### Goal of the exercise
Copy out the lines below that hold the word "Marbig".

### Provided data
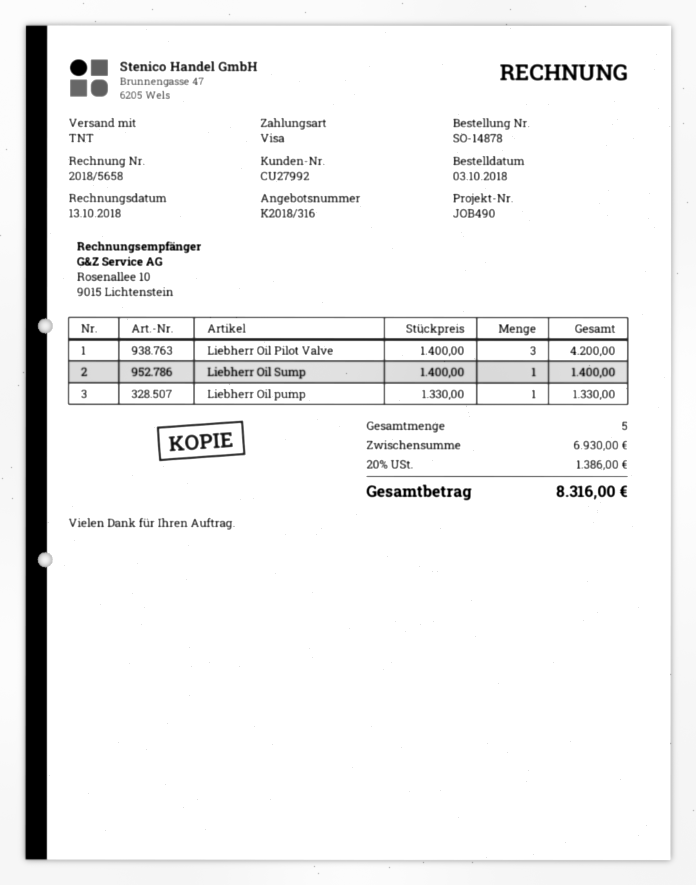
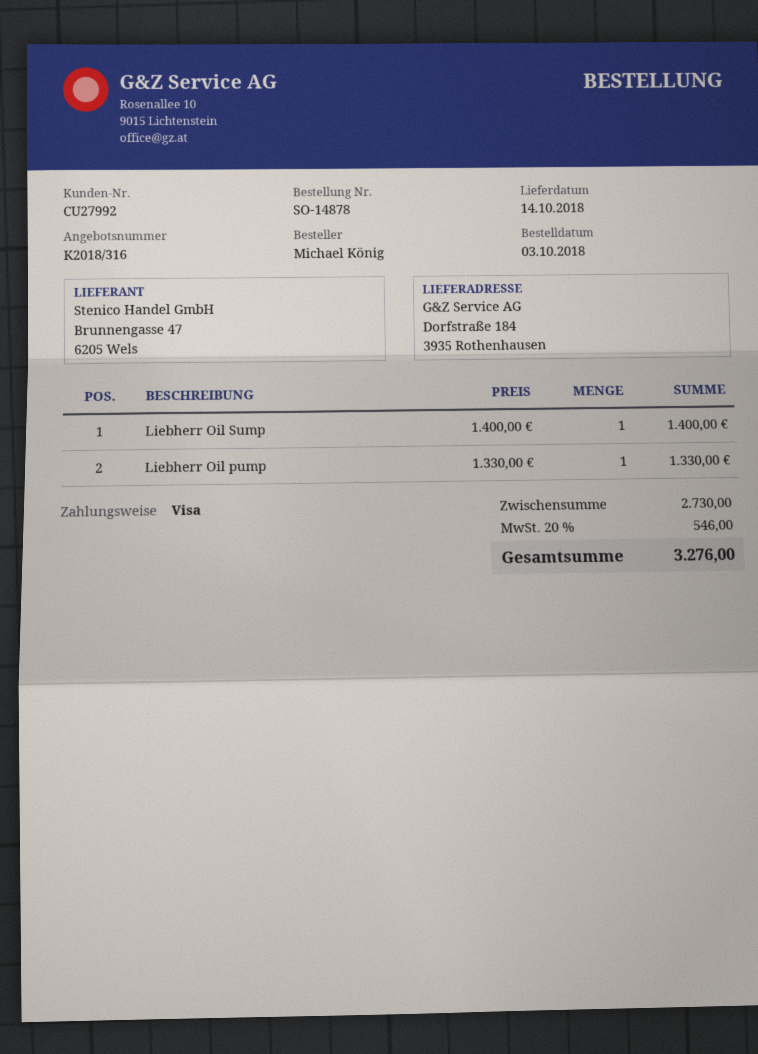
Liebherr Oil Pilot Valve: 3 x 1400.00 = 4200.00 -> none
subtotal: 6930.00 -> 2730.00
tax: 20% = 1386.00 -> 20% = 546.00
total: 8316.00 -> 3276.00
...
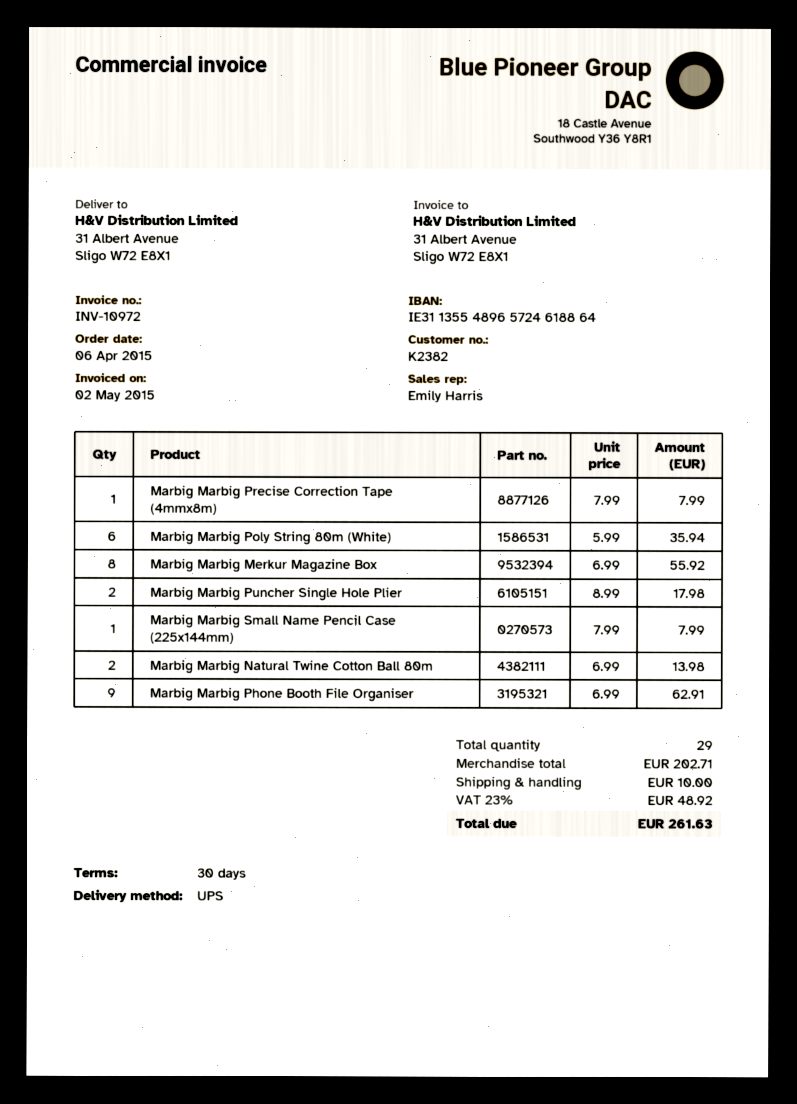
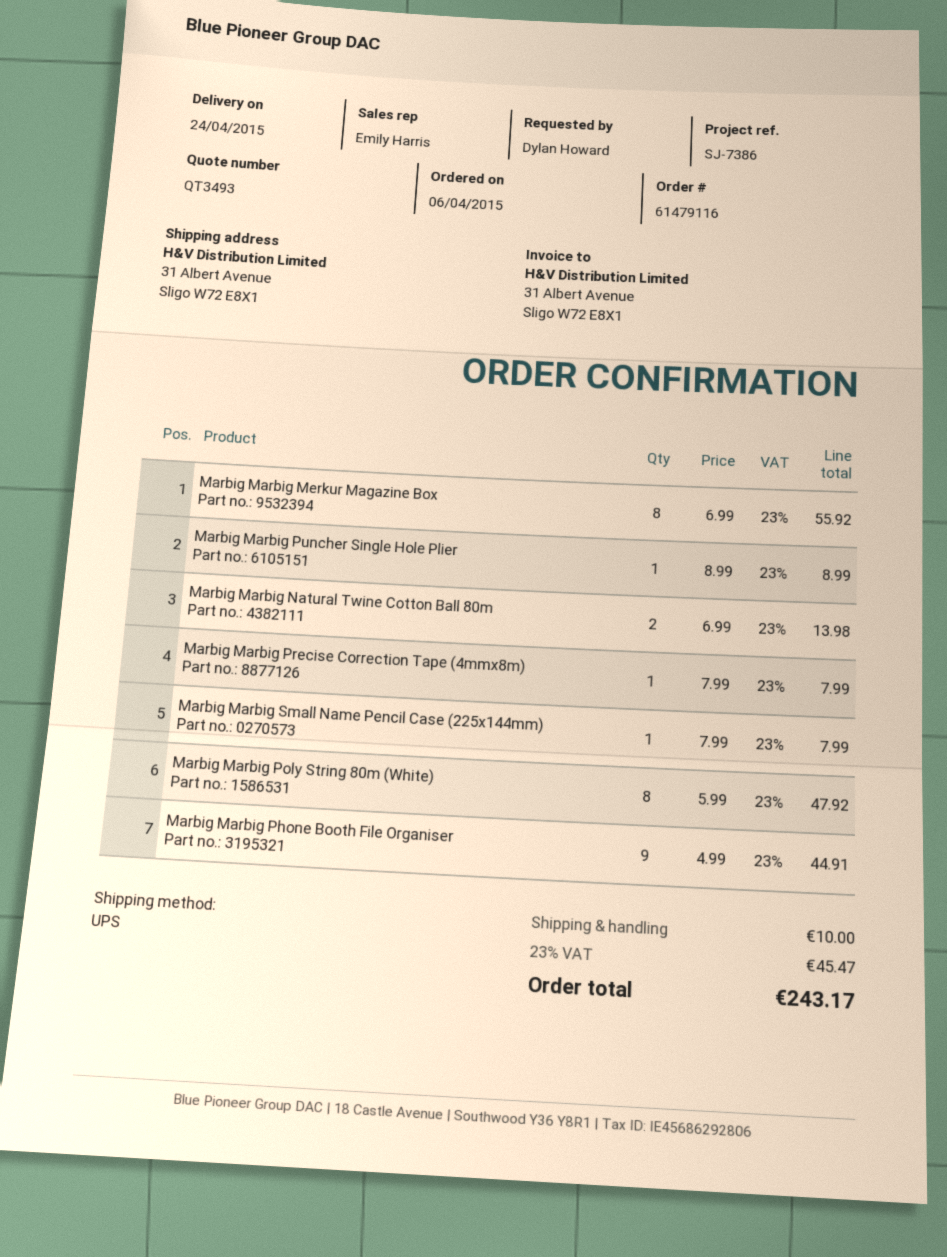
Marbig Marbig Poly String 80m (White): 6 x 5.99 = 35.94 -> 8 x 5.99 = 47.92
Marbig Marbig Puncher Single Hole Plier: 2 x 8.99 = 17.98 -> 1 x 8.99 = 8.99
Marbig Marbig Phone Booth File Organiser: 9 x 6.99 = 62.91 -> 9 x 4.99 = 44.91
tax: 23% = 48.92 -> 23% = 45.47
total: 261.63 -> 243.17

### Solution
Marbig Marbig Poly String 80m (White): 6 x 5.99 = 35.94 -> 8 x 5.99 = 47.92
Marbig Marbig Puncher Single Hole Plier: 2 x 8.99 = 17.98 -> 1 x 8.99 = 8.99
Marbig Marbig Phone Booth File Organiser: 9 x 6.99 = 62.91 -> 9 x 4.99 = 44.91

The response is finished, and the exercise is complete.